Barın'ın bilgisayarını ondan ödünç istediğimde yapmak istediğim şey Nephan'ı araştırmak ve buradan, duyduklarımdan daha fazla bilgi almaktı. Bunun için hevesle önümdeki dizüstü bilgisayara Nephan yazmış, karşıma çıkacak sonuçları beklemeye koyulmuştum.

Lakin sonuç: ''Hiçbir şey''di.

İnternette Nephan hakkında en ufak bir bilgi yoktu. Arama motorunda "Ulaşmak istediğiniz bu bilgi kilitlidir" yazıyordu. Pes etmeden, derin bir nefes alıp vererek diğer şehirleri yazmaya çalışmıştım ancak sonuç hepsinde aynıydı.

En nihayetinde parmaklarımı klavyenin üzerine getirip "Türkiye" yazdım ve sonuçların çıkmasını bekledim. Heyecanla, parmaklarımı oturduğum masanın üzerine koyarak yavaş bir ritim tutturdum. Masanın üzerinden tık tık efektleri yankılanırken yutkunarak açılmasını bekledim.
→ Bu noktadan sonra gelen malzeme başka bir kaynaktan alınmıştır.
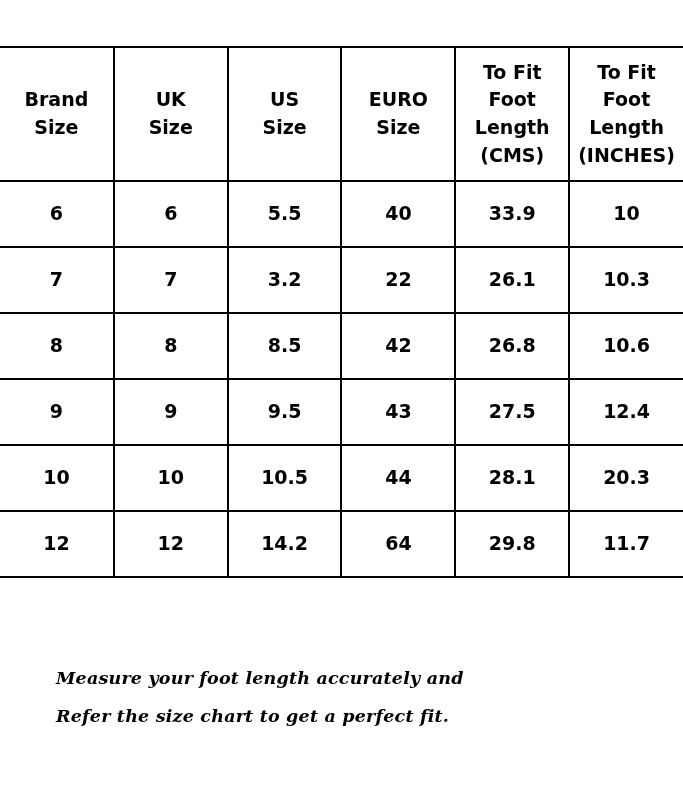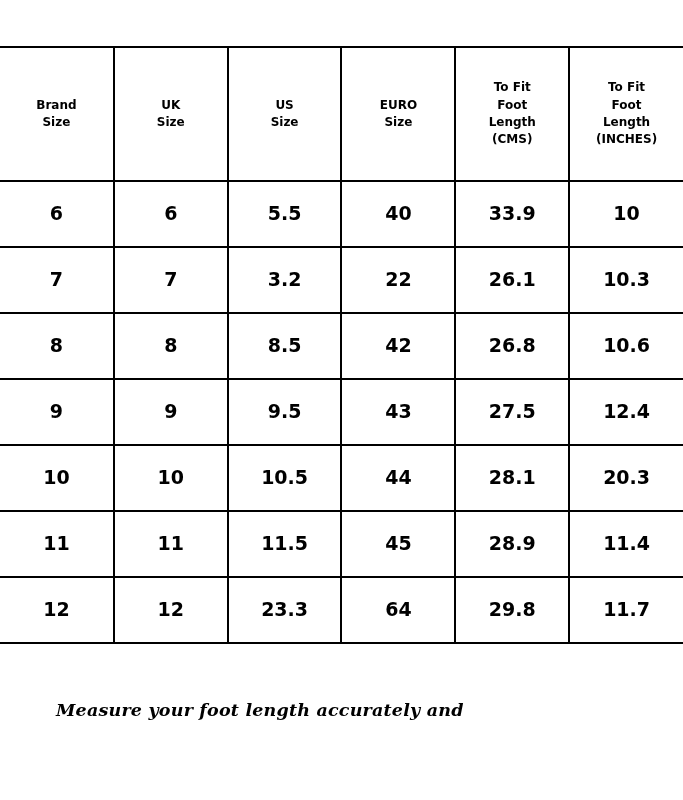--- a/index.html
+++ b/index.html
@@ -45,7 +45,7 @@
   table.size-chart tr > *:last-child { border-right: none; }
 
   thead th {
-    font-size: 12px;
+    font-size: 19px;
     height: 132px;
     padding: 6px 4px;
   }

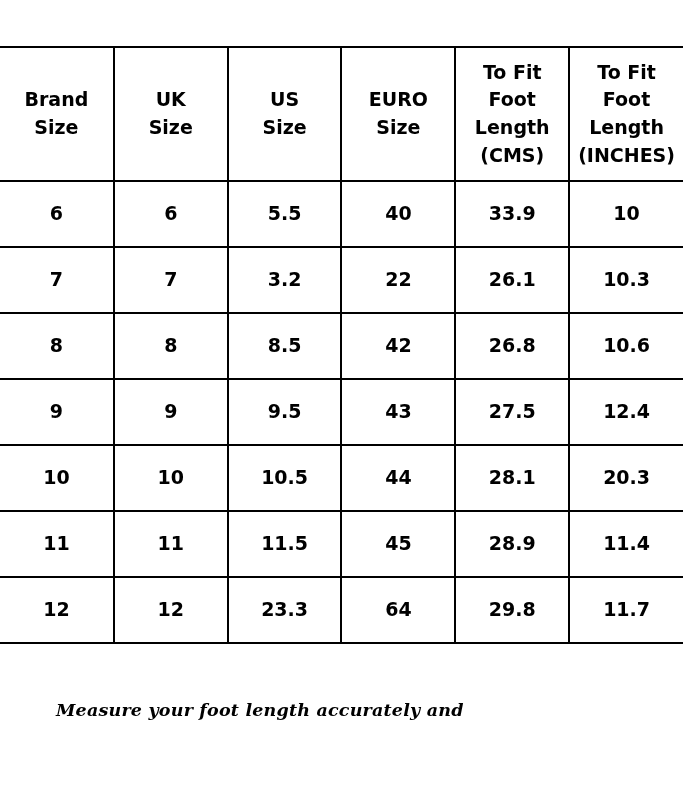--- a/index.html
+++ b/index.html
@@ -155,14 +155,6 @@
           <td>20.3</td>
         </tr>
         <tr>
-          <td>11</td>
-          <td>11</td>
-          <td>11.5</td>
-          <td>45</td>
-          <td>28.9</td>
-          <td>11.4</td>
-        </tr>
-        <tr>
           <td>12</td>
           <td>12</td>
           <td>23.3</td>

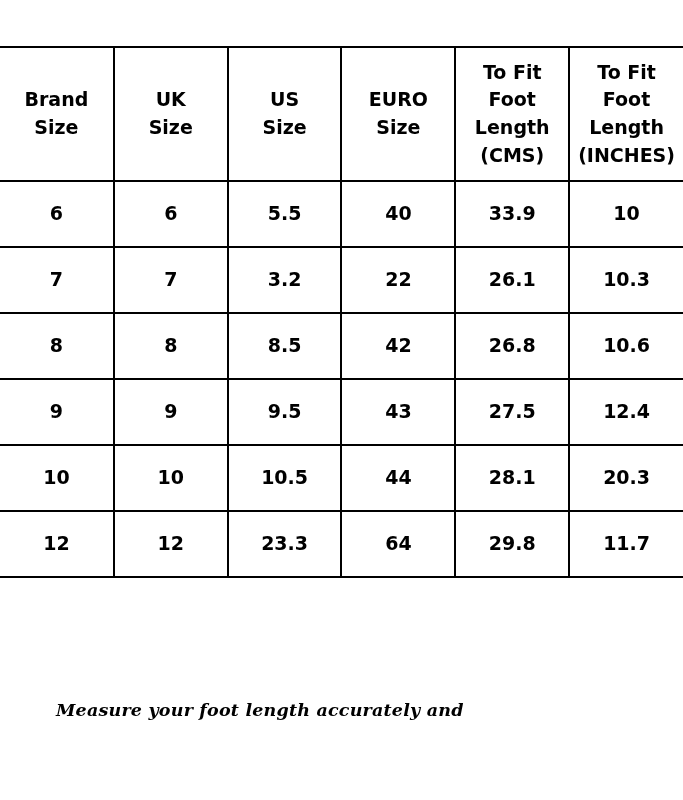--- a/index.html
+++ b/index.html
@@ -157,7 +157,7 @@
         <tr>
           <td>12</td>
           <td>12</td>
-          <td>23.3</td>
+          <td>14.2</td>
           <td>64</td>
           <td>29.8</td>
           <td>11.7</td>

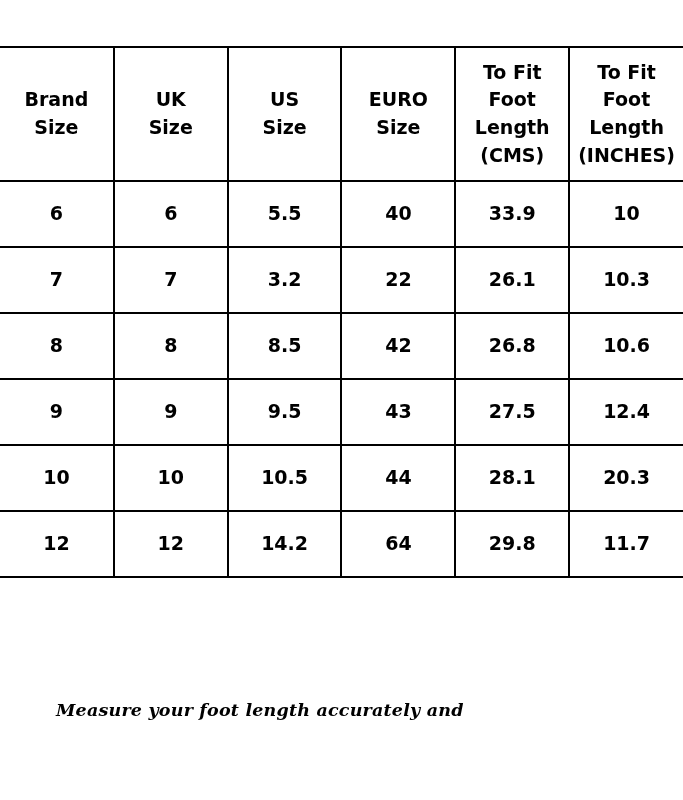--- a/index.html
+++ b/index.html
@@ -60,7 +60,6 @@
     left: 0;
     top: 660px;
     width: 683px;
-    margin-top: 32px;
   }
   .note p {
     margin: 0;

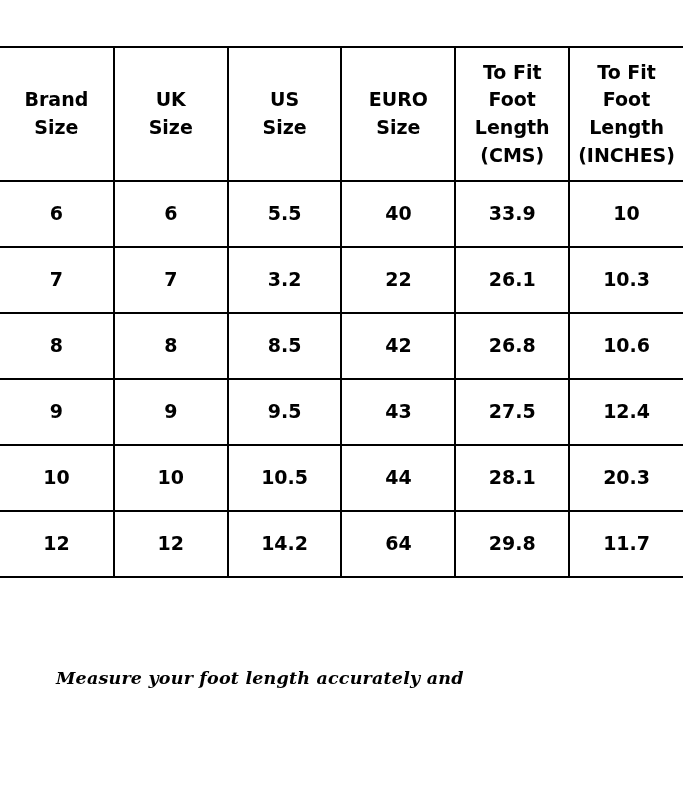--- a/index.html
+++ b/index.html
@@ -167,6 +167,7 @@
 
   <div class="note">
     <p>Measure your foot length accurately and</p>
+    <p>Refer  the size chart  to get a perfect fit.</p>
   </div>
 
 </div>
"Nephan hakkında bilgilere internetten ulaşamazsın."

Bir anda Barın'ın sesini kulaklarımın içinde işittiğimde korkuyla yerimde sıçradım. Hoplayan yüreğim uçmayı yeni deneyen küçük bir kuşunki gibi atarken kafamı ona doğru kaldırdım ve "Nephan'dan nefret etmem için bir sebep daha," dedim önümdeki bilgisayarda çıkan Türkiye arama sonuçlarının da yanıtsız olması karşılığında bilgisayarı sertçe  kapatarak.

"Ben neden buradayım?"

Barın masadaki meyve sepetinden yeşil elma aldıktan sonra elmayı ısırıp kaslı kollarının tepesinde bulunan omuzlarını ''bilmiyorum'' dercesine silkti. "Kim bilir, belki de esas ait olduğun yer burasıdır."

Ellerimi günlerdir ağrıyan başımın üzerine koydum ve sakinleşmeye çalıştım. Fantastik bir kitabın baş karakteri olsam ancak bu kadar bilinmezliğe düşebilirdim.

"Ait olduğum yer..." diye tekrarladım Barın'ı. Sonrasında ''hayır'' düşüncesiyle kafamı sallayıp toparlandım. "Bu şehrin sorumlusu kim? Valisi, güvenliği... Her ne haltsa."